I used to be a mild-mannered, non-yeller who embarrassed easily and apologized a lot.

Before I had kids, things really used to get to me. I once had a female boss tell me that I’d gotten to where I was not because I was smart, but because I’d been “skating by on my personality.” I was too shocked and intimidated to tell her she was a dumbass bitch with a shitty personality, and what I’d really like to do is cram her Louis Vuitton bag down her pie hole.

Instead, I quietly nodded my way through the meeting and cried in the car when it was over.

That happened before I was toughened up by the experience of growing and expelling a human being. Is there anything more fortifying than bringing life into the world? Whatever was left of my modesty vanished; I was too busy mothering a squishy, red-faced baby into a spirited, defiant toddler to concern myself with much else.
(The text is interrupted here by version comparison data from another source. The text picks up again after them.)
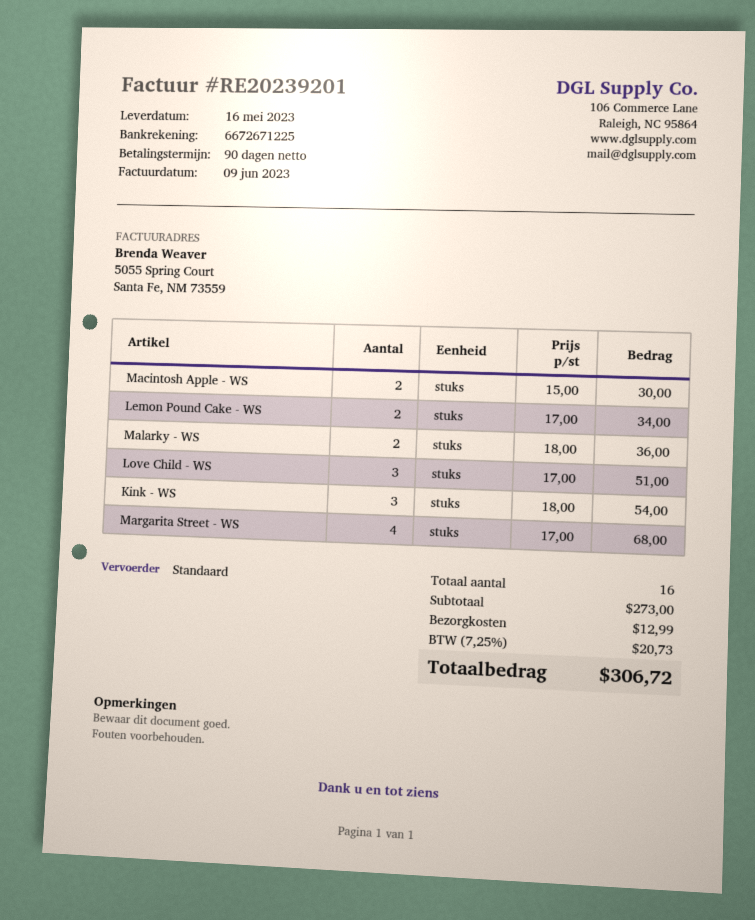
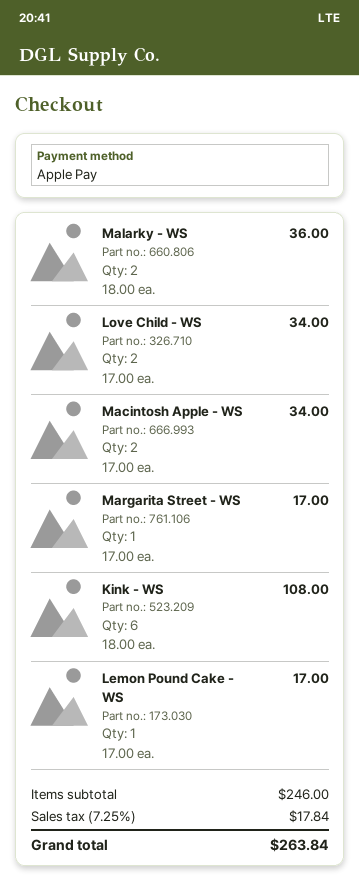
Macintosh Apple - WS: 2 x 15.00 = 30.00 -> 2 x 17.00 = 34.00
Lemon Pound Cake - WS: 2 x 17.00 = 34.00 -> 1 x 17.00 = 17.00
Love Child - WS: 3 x 17.00 = 51.00 -> 2 x 17.00 = 34.00
Kink - WS: 3 x 18.00 = 54.00 -> 6 x 18.00 = 108.00
Margarita Street - WS: 4 x 17.00 = 68.00 -> 1 x 17.00 = 17.00
subtotal: 273.00 -> 246.00
shipping: 12.99 -> none
tax: 7.25% = 20.73 -> 7.25% = 17.84
total: 306.72 -> 263.84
Two more kids later, I’ve become a person who my old self would have shied away from. The version of me who cried in my car was before I bounced colicky babies for hours, and before I realized that three kids is way more than I have any business handling. Motherhood doesn’t care what you think you can handle.

The non-yelling me became a yeller when I gave birth without any pain medication, and my easily embarrassed self disappeared when I experienced the worst case of hemorrhoids, like, ever. I was in so much pain I was unable to explain to my husband that I needed to go to the hospital*. I just laid on the floor wishing I would black out so the pain would stop and he would forever be in my debt for not taking the situation seriously.
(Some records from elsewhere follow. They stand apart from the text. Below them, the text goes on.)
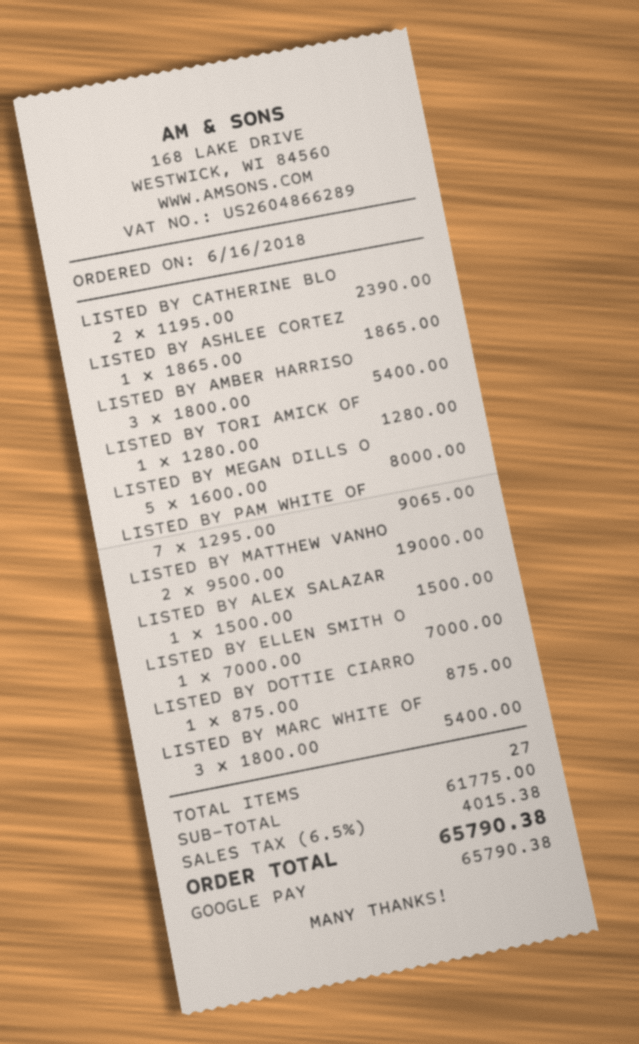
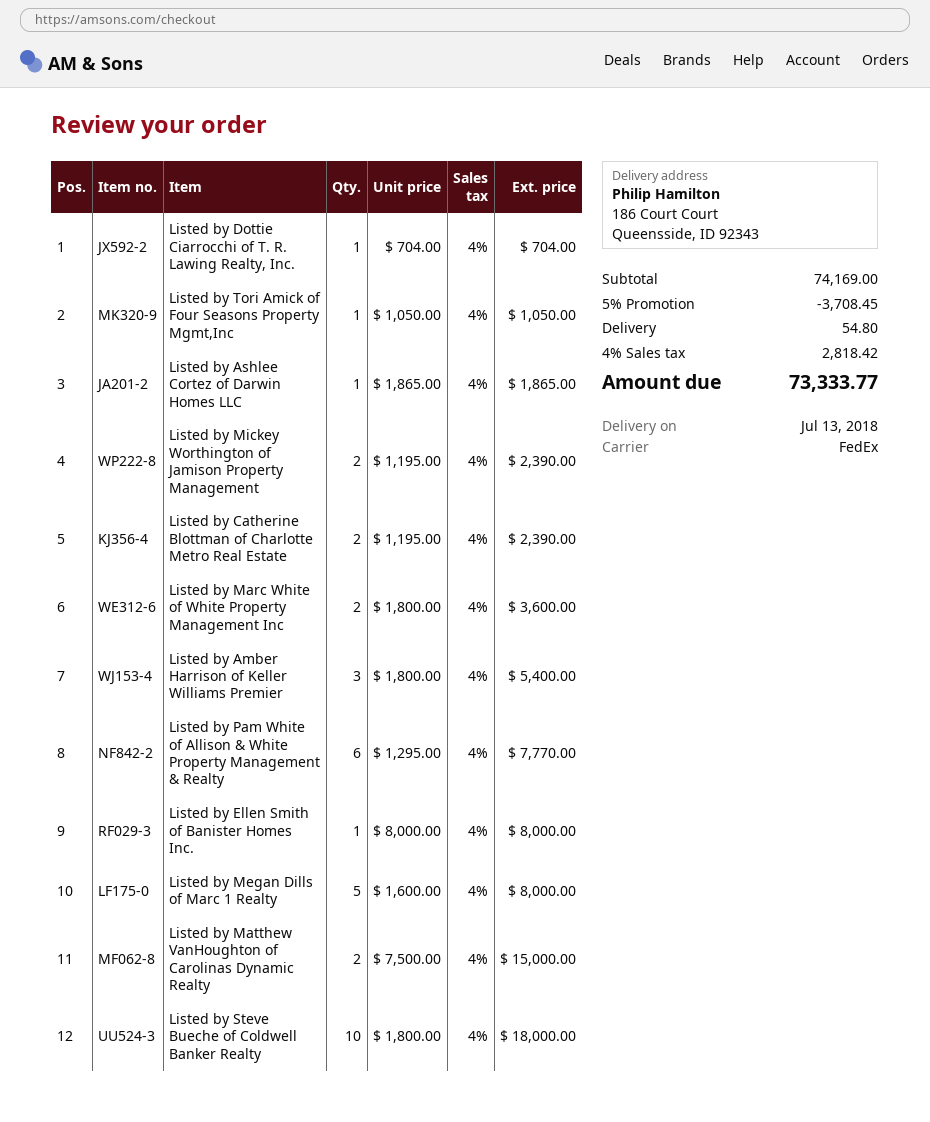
LISTED BY TORI AMICK OF: 1 x 1280.00 = 1280.00 -> 1 x 1050.00 = 1050.00
LISTED BY PAM WHITE OF: 7 x 1295.00 = 9065.00 -> 6 x 1295.00 = 7770.00
LISTED BY MATTHEW VANHO: 2 x 9500.00 = 19000.00 -> 2 x 7500.00 = 15000.00
LISTED BY ALEX SALAZAR: 1 x 1500.00 = 1500.00 -> none
LISTED BY ELLEN SMITH O: 1 x 7000.00 = 7000.00 -> 1 x 8000.00 = 8000.00
LISTED BY DOTTIE CIARRO: 1 x 875.00 = 875.00 -> 1 x 704.00 = 704.00
LISTED BY MARC WHITE OF: 3 x 1800.00 = 5400.00 -> 2 x 1800.00 = 3600.00
Listed by Mickey Worthington of Jamison Property Management: none -> 2 x 1195.00 = 2390.00
Listed by Steve Bueche of Coldwell Banker Realty: none -> 10 x 1800.00 = 18000.00
subtotal: 61775.00 -> 74169.00
discount: none -> 5% = 3708.45
shipping: none -> 54.80
tax: 6.5% = 4015.38 -> 4% = 2818.42
total: 65790.38 -> 73333.77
Motherhood doesn’t care about your modesty or self-respect.

I am tougher. I am bitchier. Because, let’s face it, motherhood does not care if you only had three hours of sleep. Motherhood does not care if you feel fat. Motherhood says, GET UP OFF YOUR ASS, LADY. YOUR SON IS EATING SILICA PACKETS.
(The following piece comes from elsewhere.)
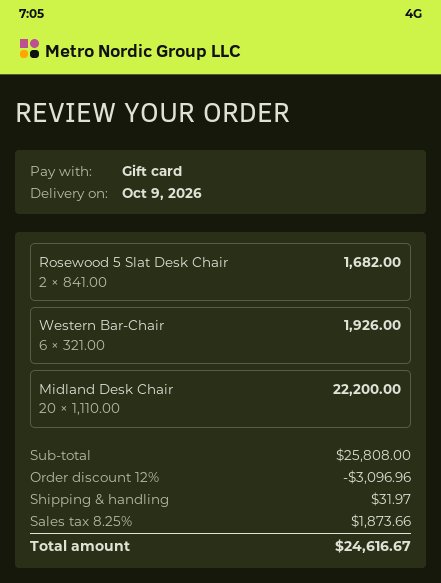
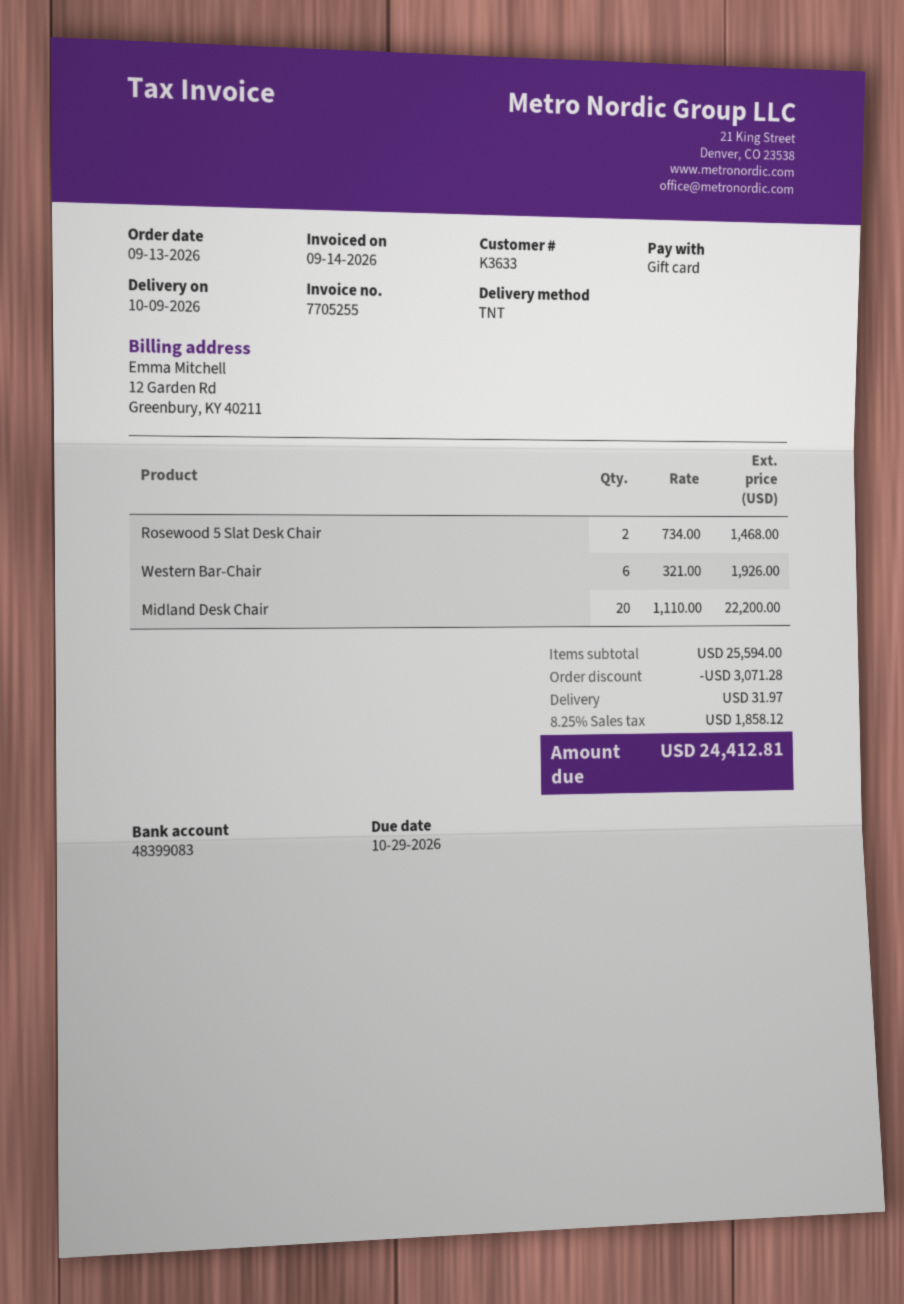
Rosewood 5 Slat Desk Chair: 2 x 841.00 = 1682.00 -> 2 x 734.00 = 1468.00
subtotal: 25808.00 -> 25594.00
discount: 3096.96 -> 3071.28
tax: 8.25% = 1873.66 -> 8.25% = 1858.12
total: 24616.67 -> 24412.81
If I have to run outside in mismatched pajamas to chase a naked toddler through the yard or to make sure my oldest gets on the bus, so be it.

If I have to leave a full grocery cart in the store because my kids are making a scene, so be it.

If I have to tell a stranger to back the hell away from my van or please stop touching my baby, so be it.

I don’t have time to be embarrassed.

I don’t have time to apologize for my choices.

I don’t have time to get my feelings hurt if you don’t agree with me.

I don’t have time to poop alone, so I’m probably not going to be able to have an hour-long phone conversation with you this afternoon, remember to pay the bills, or figure out where that smell is coming from.

An onlooker might assume I’m medicated.

Nope.

I am shell-shocked and desensitized, with an ever-present goal of getting through the day.

Motherhood—shushing babies and wiping butts and weathering countless, psychotic tantrums—changed me. And I am grateful.

Motherhood forces me to carry on. It forces me to love when I don’t feel like it. It forces me to keep going when I am exhausted.

Motherhood is a force to be reckoned with.

And now, I am a force to be reckoned with.

* I’m happy to report that my ass did eventually return to normal, but the experience resulted in me having very little patience for my husband when he complains of a headache.